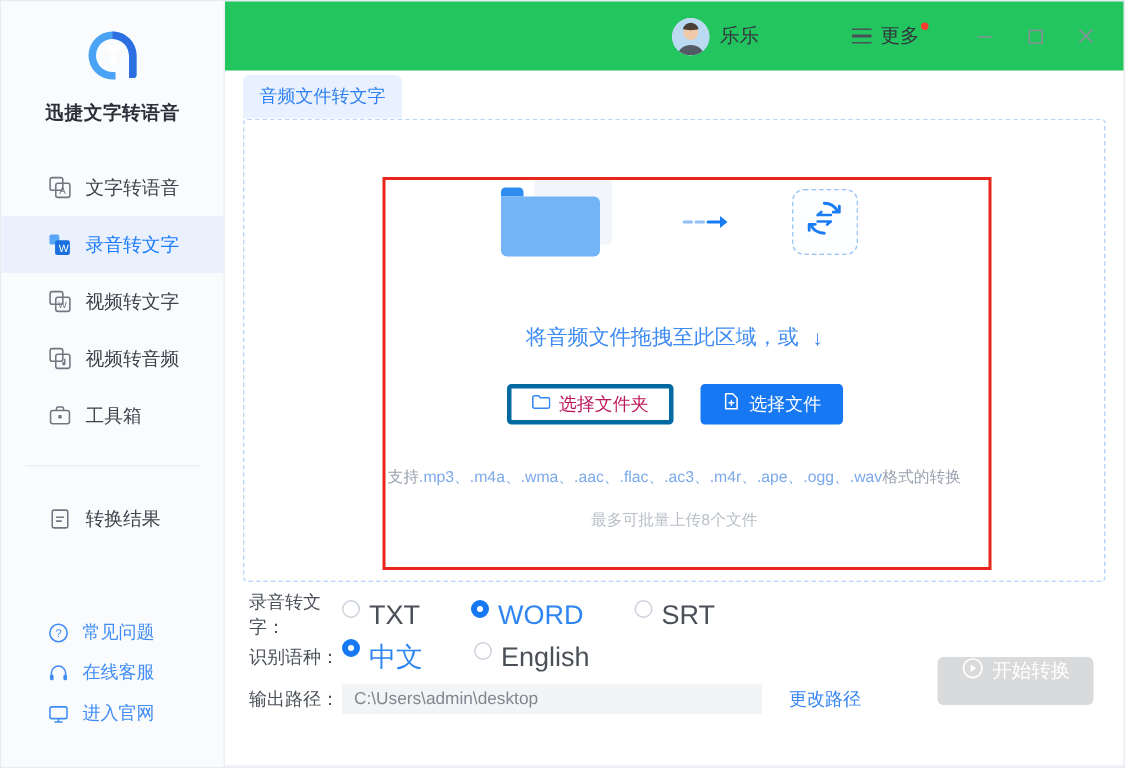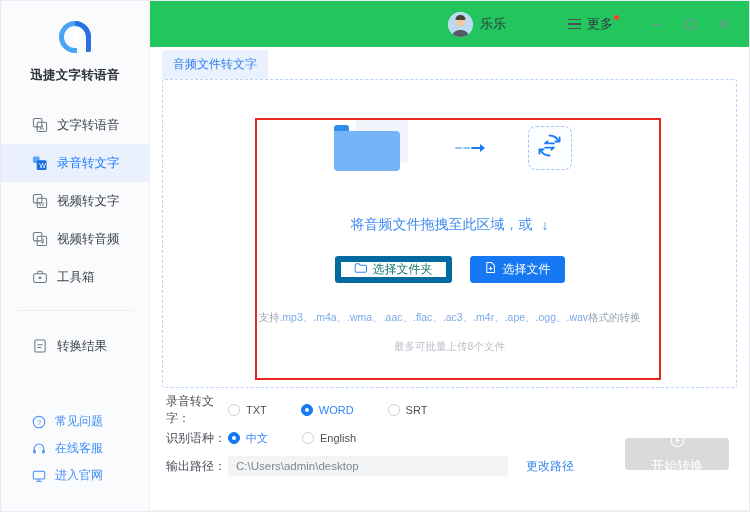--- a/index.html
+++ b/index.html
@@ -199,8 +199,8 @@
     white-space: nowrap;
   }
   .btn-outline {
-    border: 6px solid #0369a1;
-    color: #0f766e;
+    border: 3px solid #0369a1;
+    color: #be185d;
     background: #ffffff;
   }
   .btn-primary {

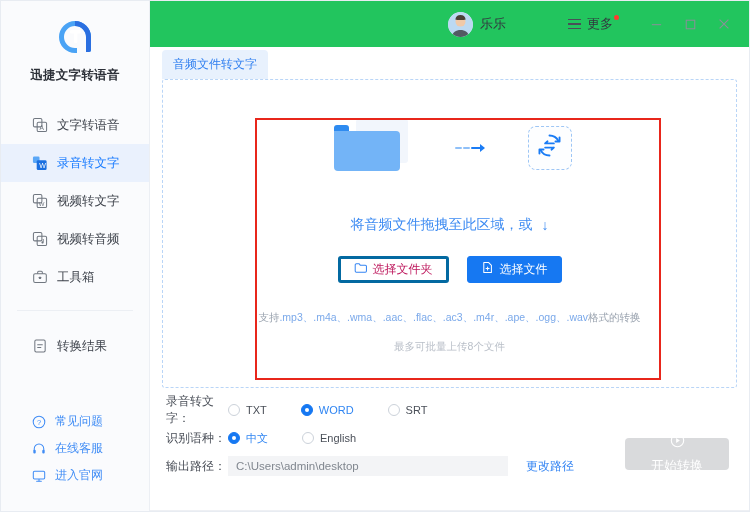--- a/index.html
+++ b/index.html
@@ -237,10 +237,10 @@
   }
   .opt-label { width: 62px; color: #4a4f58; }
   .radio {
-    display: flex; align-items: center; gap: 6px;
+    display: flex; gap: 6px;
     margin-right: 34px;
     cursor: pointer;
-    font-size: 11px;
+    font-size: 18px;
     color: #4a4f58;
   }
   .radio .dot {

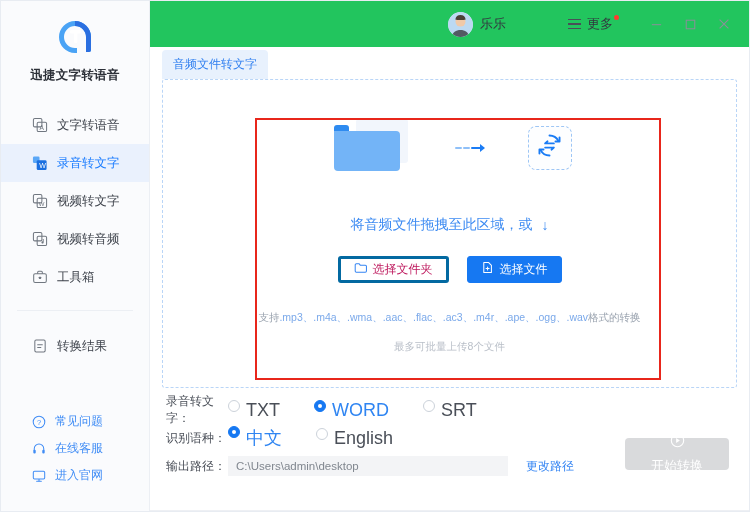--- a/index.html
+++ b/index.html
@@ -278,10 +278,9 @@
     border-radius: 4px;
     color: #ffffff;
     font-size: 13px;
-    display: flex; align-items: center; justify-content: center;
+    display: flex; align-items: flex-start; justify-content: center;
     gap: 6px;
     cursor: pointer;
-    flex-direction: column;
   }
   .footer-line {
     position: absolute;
====
*Assignment*.
Please copy all lines of the listing in which the string "display" occurs.

*Solution for this task*.
-    display: flex; align-items: center; gap: 6px;
+    display: flex; gap: 6px;
-    display: flex; align-items: center; justify-content: center;
+    display: flex; align-items: flex-start; justify-content: center;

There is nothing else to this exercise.